Deputy Parliamentary Group Leader of the Republican People's Party
- In office 3 June 2023 – 3 April 2024
- Leader: Kemal Kılıçdaroğlu Özgür Özel
- Preceded by: Engin Altay
- Succeeded by: Murat Emir

Member of the Grand National Assembly
- In office 23 June 2015 – 3 April 2024
- Constituency: Afyonkarahisar (June 2015, Nov 2015, 2018, 2023)

Personal details
- Born: 18 January 1980 (age 46) Afyonkarahisar, Turkey
- Party: AK Party (2026–)
- Other political affiliations: Republican People's Party (2015–2018, 2018–2026) Good Party (2018)
- Spouse: Yasin Köksal ​(m. 2015)​
- Children: 1
- Alma mater: Istanbul University
- Occupation: Politician

= Burcu Köksal =

Turkish politician (born 1980)

Burcu Köksal (born 18 January 1980) is a Turkish politician from the Justice and Development Party (Turkey) (AK Party), who is currently the Mayor of Afyonkarahisar. She previously served as a Member of Parliament for Afyonkarahisar from 7 June 2015 until she was elected mayor in 2024.

==Early life and career==
Burcu Köksal was born on 18 January 1980 to a family of teachers in Afyonkarahisar. She completed her primary and secondary education in Afyonkarahisar and graduated from Istanbul University Faculty of Law. She has been a lawyer in Afyonkarahisar since 8 March 2004.

She took part in Ataturkist Thought Association, Afyonkarahisar Branch of Association for the Support of Contemporary Life and Consumer Protection Association.

==Political career==
Koksal served as President of the Republican People's Party (CHP) Afyonkarahisar Women's Branch in 2007. Köksal contested CHP preselection for the June 2015 general election, beating incumbent CHP MP Ahmet Toptaş for the first place list position, and was subsequently elected as the lone CHP Member of Parliament for Afyonkarahisar. She was narrowly re-elected in the snap November 2015 elections.

Köksal was one of 15 CHP deputies to join the Good Party on 21 April 2018 to make the party eligible to contest the 2018 election. She retained first place on the CHP party list for Afyonkarahisar in the 2018 Elections and was re-elected.

She was a member of the Turkish Grand National Assembly Presidency Council for the first half of the 27th Parliament of Turkey

Köksal was renominated for the first place list position for Afyonkarahisar for the 2023 elections, and was re-elected. She was then named a CHP deputy leader for the 28th Turkish Parliament.

Köksal was selected as the CHP Mayoral candidate for Afyonkarahisar for the 2024 local elections. During the campaign, she attracted controversy for saying the doors of Afyonkarahar would be open to everyone except members of the Peoples' Equality and Democracy Party. Istanbul Mayor Ekrem İmamoğlu called on her to resign her candidacy or join a different party. As a result of her remarks, the CHP sent a non-discrimination pledge to all their mayoral candidates and required them to sign it.

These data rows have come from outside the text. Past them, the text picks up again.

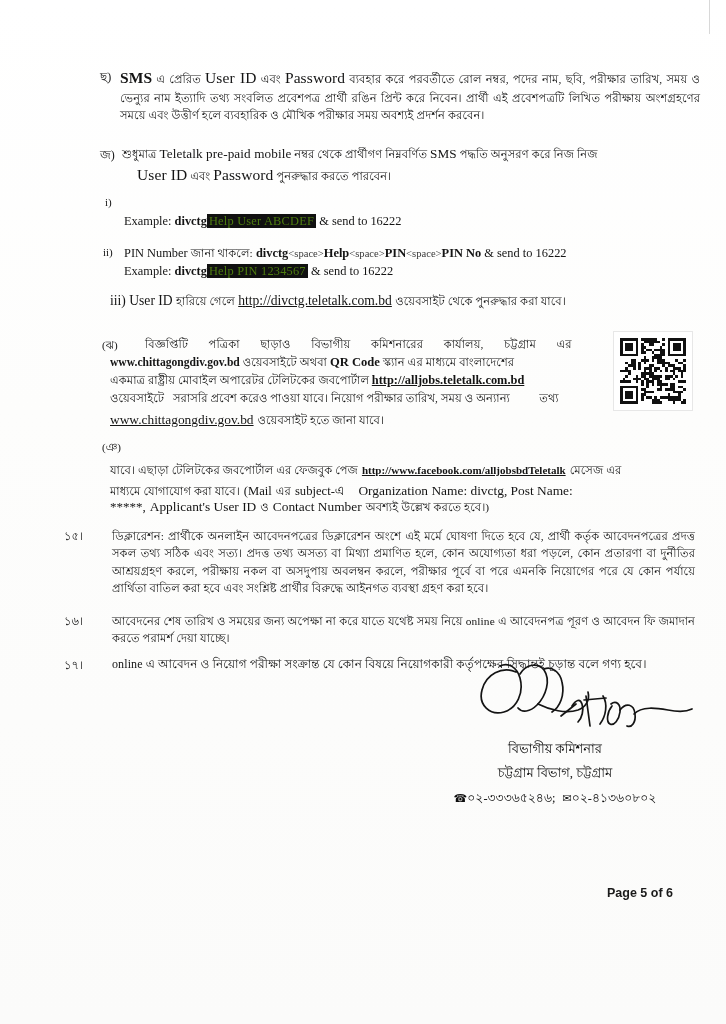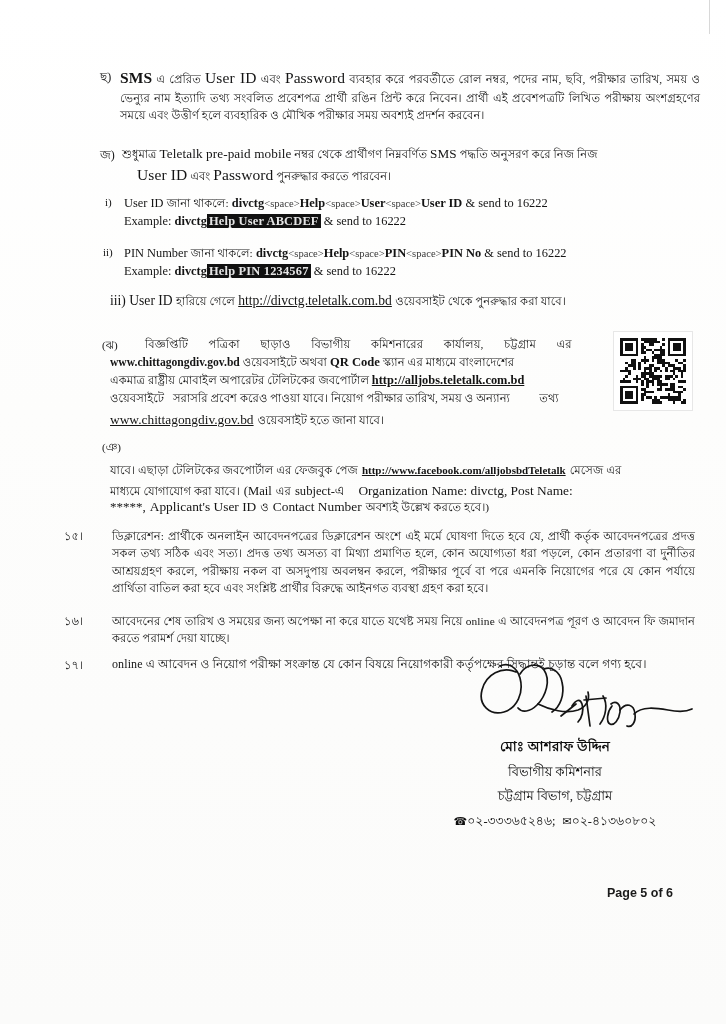--- a/index.html
+++ b/index.html
@@ -192,12 +192,6 @@
 
     <div class="marker" style="left:105px; top:196px; font-size:11px;">i)</div>
 
-    <div class="blk" style="left:124px; top:194px; width:560px; text-align:left; font-size:12.4px;">
-      <span>User ID</span>
-      <span class="bn">জানা থাকলে:</span>
-      <b>divctg</b><span class="small-caps-space">&lt;space&gt;</span><b>Help</b><span class="small-caps-space">&lt;space&gt;</span><b>User</b><span class="small-caps-space">&lt;space&gt;</span><b>User ID</b>
-      <span>&amp; send to 16222</span>
-    </div>
 
     <div class="blk" style="left:124px; top:212px; width:560px; text-align:left; font-size:12.4px;">
       <span>Example:</span>

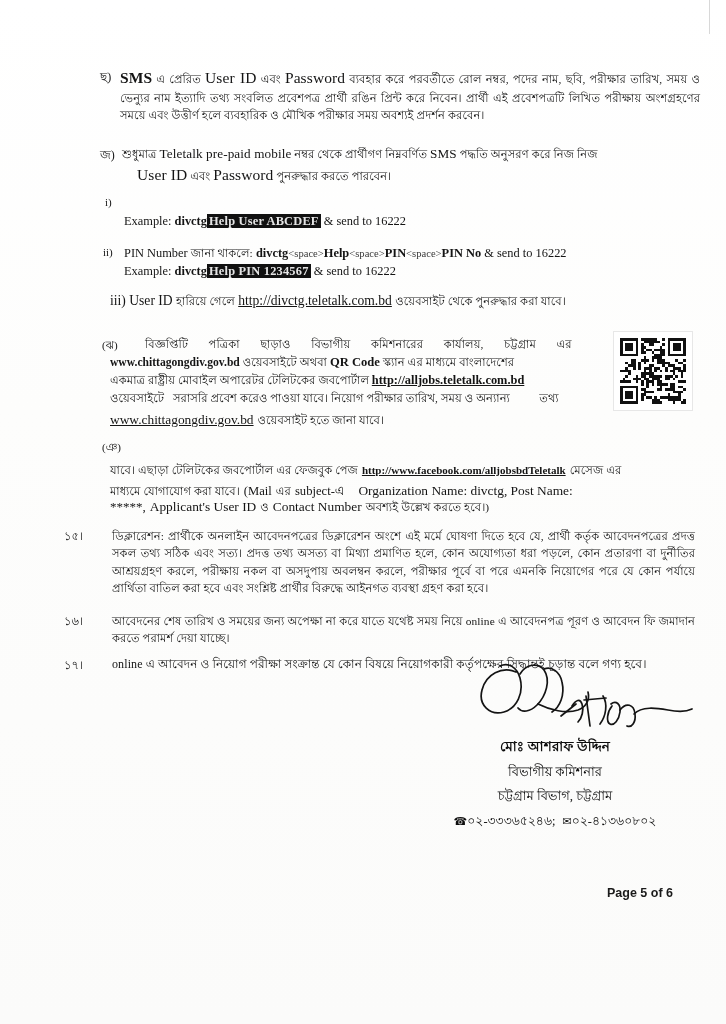--- a/index.html
+++ b/index.html
@@ -74,8 +74,8 @@
   
   .chip {
     background: #111111;
-    color: #e5e5e5;
-    font-weight: 700;
+    color: #4d7c0f;
+    font-weight: 400;
     padding: 0 2px;
     letter-spacing: .2px;
     font-family: "Liberation Serif", "DejaVu Serif", serif;

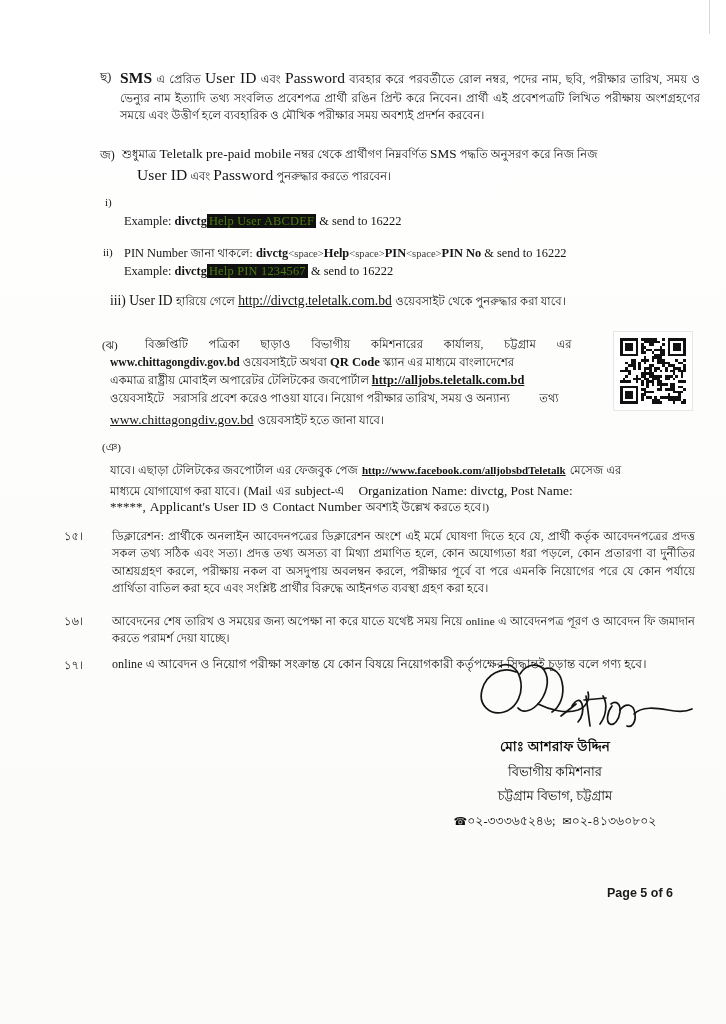--- a/index.html
+++ b/index.html
@@ -937,7 +937,6 @@
     </svg>
 
     <div class="sig-area" style="left:415px; top:736px; width:280px;">
-      <div class="sig-line sig-name">মোঃ আশরাফ উদ্দিন</div>
       <div class="sig-line sig-role" style="margin-top:3px;">বিভাগীয় কমিশনার</div>
       <div class="sig-line sig-office" style="margin-top:3px;">চট্টগ্রাম বিভাগ, চট্টগ্রাম</div>
       <div class="sig-line sig-contact" style="margin-top:5px;">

Köksal was elected Mayor of Afyonkarahisar with 50.73% of the vote and became the first female mayor of the city. She was sworn in on 3 April 2024 and her resignation from Parliament took effect on the same day.

Köksal resigned from the CHP in May 2026 and shortly thereafter joined the AK Party. This came shortly after rumours she was planning to defect due to disagreements with CHP leadership.

== Personal life ==
On June 26, 2015, she married television programmer Yasin Köksal. Burcu Köksal has a son from her previous marriage.